BEGIN

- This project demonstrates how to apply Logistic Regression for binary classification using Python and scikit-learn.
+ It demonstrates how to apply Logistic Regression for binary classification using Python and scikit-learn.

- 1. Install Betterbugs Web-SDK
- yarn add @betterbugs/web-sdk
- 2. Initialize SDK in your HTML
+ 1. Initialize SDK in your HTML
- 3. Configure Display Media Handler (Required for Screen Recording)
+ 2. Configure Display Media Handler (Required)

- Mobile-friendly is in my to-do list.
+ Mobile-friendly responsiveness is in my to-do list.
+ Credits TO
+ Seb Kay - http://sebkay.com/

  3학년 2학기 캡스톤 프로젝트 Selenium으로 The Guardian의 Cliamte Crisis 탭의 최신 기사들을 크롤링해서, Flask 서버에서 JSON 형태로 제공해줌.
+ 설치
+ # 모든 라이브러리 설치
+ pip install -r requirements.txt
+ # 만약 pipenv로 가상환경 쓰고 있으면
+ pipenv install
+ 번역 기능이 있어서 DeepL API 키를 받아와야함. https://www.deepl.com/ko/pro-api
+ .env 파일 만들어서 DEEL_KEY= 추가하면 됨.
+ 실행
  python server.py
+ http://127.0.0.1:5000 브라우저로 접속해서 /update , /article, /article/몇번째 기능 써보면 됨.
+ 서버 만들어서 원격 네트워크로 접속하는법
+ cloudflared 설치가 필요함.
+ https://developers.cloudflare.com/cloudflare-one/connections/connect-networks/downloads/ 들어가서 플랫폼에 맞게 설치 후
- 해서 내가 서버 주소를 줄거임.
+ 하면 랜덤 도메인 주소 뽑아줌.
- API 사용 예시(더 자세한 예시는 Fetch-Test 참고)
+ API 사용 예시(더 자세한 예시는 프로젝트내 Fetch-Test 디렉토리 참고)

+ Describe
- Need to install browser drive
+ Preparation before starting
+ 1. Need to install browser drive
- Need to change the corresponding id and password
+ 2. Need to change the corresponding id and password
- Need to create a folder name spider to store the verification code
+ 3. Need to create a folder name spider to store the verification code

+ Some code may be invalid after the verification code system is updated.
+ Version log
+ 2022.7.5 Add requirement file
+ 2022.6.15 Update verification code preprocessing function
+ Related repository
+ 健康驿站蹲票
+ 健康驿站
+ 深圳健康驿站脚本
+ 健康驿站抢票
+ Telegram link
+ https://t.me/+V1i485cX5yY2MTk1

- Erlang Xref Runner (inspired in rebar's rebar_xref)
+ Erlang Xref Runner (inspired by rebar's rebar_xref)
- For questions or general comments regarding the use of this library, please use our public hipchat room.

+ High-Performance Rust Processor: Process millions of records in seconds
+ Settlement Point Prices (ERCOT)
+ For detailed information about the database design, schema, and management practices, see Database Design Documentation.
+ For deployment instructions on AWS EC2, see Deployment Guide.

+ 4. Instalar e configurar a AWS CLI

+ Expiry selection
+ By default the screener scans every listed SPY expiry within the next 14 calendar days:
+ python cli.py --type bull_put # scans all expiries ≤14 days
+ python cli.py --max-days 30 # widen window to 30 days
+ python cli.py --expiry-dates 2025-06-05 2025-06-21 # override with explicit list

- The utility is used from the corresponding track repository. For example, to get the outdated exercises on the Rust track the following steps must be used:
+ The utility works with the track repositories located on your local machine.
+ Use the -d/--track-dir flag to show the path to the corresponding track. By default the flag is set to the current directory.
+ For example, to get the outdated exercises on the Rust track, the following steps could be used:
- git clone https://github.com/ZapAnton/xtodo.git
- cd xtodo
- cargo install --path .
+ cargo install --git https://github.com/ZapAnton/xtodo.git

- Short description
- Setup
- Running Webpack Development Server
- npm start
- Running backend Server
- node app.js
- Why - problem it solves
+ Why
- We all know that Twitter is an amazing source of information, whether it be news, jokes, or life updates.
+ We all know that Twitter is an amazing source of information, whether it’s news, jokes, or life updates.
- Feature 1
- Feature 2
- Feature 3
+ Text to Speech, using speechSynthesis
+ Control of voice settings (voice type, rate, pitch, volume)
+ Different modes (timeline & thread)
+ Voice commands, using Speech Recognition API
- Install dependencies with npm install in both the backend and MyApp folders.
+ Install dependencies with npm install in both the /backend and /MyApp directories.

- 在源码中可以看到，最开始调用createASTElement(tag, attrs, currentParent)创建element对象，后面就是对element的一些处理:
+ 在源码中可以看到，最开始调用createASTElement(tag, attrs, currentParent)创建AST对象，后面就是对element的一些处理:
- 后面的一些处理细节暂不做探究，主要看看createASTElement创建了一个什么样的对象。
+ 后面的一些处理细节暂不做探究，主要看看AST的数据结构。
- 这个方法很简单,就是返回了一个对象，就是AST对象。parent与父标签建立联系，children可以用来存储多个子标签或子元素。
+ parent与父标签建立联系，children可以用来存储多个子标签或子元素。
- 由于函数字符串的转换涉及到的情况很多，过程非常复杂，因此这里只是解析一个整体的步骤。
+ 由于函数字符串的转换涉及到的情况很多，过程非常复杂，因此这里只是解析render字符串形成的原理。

END

DESCRIPTION OF THE TASK
Beginning with the first line, transcribe the complete listing exactly.

ANSWER TO THIS PROBLEM
- This project demonstrates how to apply Logistic Regression for binary classification using Python and scikit-learn.
+ It demonstrates how to apply Logistic Regression for binary classification using Python and scikit-learn.

- 1. Install Betterbugs Web-SDK
- yarn add @betterbugs/web-sdk
- 2. Initialize SDK in your HTML
+ 1. Initialize SDK in your HTML
- 3. Configure Display Media Handler (Required for Screen Recording)
+ 2. Configure Display Media Handler (Required)

- Mobile-friendly is in my to-do list.
+ Mobile-friendly responsiveness is in my to-do list.
+ Credits TO
+ Seb Kay - http://sebkay.com/

  3학년 2학기 캡스톤 프로젝트 Selenium으로 The Guardian의 Cliamte Crisis 탭의 최신 기사들을 크롤링해서, Flask 서버에서 JSON 형태로 제공해줌.
+ 설치
+ # 모든 라이브러리 설치
+ pip install -r requirements.txt
+ # 만약 pipenv로 가상환경 쓰고 있으면
+ pipenv install
+ 번역 기능이 있어서 DeepL API 키를 받아와야함. https://www.deepl.com/ko/pro-api
+ .env 파일 만들어서 DEEL_KEY= 추가하면 됨.
+ 실행
  python server.py
+ http://127.0.0.1:5000 브라우저로 접속해서 /update , /article, /article/몇번째 기능 써보면 됨.
+ 서버 만들어서 원격 네트워크로 접속하는법
+ cloudflared 설치가 필요함.
+ https://developers.cloudflare.com/cloudflare-one/connections/connect-networks/downloads/ 들어가서 플랫폼에 맞게 설치 후
- 해서 내가 서버 주소를 줄거임.
+ 하면 랜덤 도메인 주소 뽑아줌.
- API 사용 예시(더 자세한 예시는 Fetch-Test 참고)
+ API 사용 예시(더 자세한 예시는 프로젝트내 Fetch-Test 디렉토리 참고)

+ Describe
- Need to install browser drive
+ Preparation before starting
+ 1. Need to install browser drive
- Need to change the corresponding id and password
+ 2. Need to change the corresponding id and password
- Need to create a folder name spider to store the verification code
+ 3. Need to create a folder name spider to store the verification code

+ Some code may be invalid after the verification code system is updated.
+ Version log
+ 2022.7.5 Add requirement file
+ 2022.6.15 Update verification code preprocessing function
+ Related repository
+ 健康驿站蹲票
+ 健康驿站
+ 深圳健康驿站脚本
+ 健康驿站抢票
+ Telegram link
+ https://t.me/+V1i485cX5yY2MTk1

- Erlang Xref Runner (inspired in rebar's rebar_xref)
+ Erlang Xref Runner (inspired by rebar's rebar_xref)
- For questions or general comments regarding the use of this library, please use our public hipchat room.

+ High-Performance Rust Processor: Process millions of records in seconds
+ Settlement Point Prices (ERCOT)
+ For detailed information about the database design, schema, and management practices, see Database Design Documentation.
+ For deployment instructions on AWS EC2, see Deployment Guide.

+ 4. Instalar e configurar a AWS CLI

+ Expiry selection
+ By default the screener scans every listed SPY expiry within the next 14 calendar days:
+ python cli.py --type bull_put # scans all expiries ≤14 days
+ python cli.py --max-days 30 # widen window to 30 days
+ python cli.py --expiry-dates 2025-06-05 2025-06-21 # override with explicit list

- The utility is used from the corresponding track repository. For example, to get the outdated exercises on the Rust track the following steps must be used:
+ The utility works with the track repositories located on your local machine.
+ Use the -d/--track-dir flag to show the path to the corresponding track. By default the flag is set to the current directory.
+ For example, to get the outdated exercises on the Rust track, the following steps could be used:
- git clone https://github.com/ZapAnton/xtodo.git
- cd xtodo
- cargo install --path .
+ cargo install --git https://github.com/ZapAnton/xtodo.git

- Short description
- Setup
- Running Webpack Development Server
- npm start
- Running backend Server
- node app.js
- Why - problem it solves
+ Why
- We all know that Twitter is an amazing source of information, whether it be news, jokes, or life updates.
+ We all know that Twitter is an amazing source of information, whether it’s news, jokes, or life updates.
- Feature 1
- Feature 2
- Feature 3
+ Text to Speech, using speechSynthesis
+ Control of voice settings (voice type, rate, pitch, volume)
+ Different modes (timeline & thread)
+ Voice commands, using Speech Recognition API
- Install dependencies with npm install in both the backend and MyApp folders.
+ Install dependencies with npm install in both the /backend and /MyApp directories.

- 在源码中可以看到，最开始调用createASTElement(tag, attrs, currentParent)创建element对象，后面就是对element的一些处理:
+ 在源码中可以看到，最开始调用createASTElement(tag, attrs, currentParent)创建AST对象，后面就是对element的一些处理:
- 后面的一些处理细节暂不做探究，主要看看createASTElement创建了一个什么样的对象。
+ 后面的一些处理细节暂不做探究，主要看看AST的数据结构。
- 这个方法很简单,就是返回了一个对象，就是AST对象。parent与父标签建立联系，children可以用来存储多个子标签或子元素。
+ parent与父标签建立联系，children可以用来存储多个子标签或子元素。
- 由于函数字符串的转换涉及到的情况很多，过程非常复杂，因此这里只是解析一个整体的步骤。
+ 由于函数字符串的转换涉及到的情况很多，过程非常复杂，因此这里只是解析render字符串形成的原理。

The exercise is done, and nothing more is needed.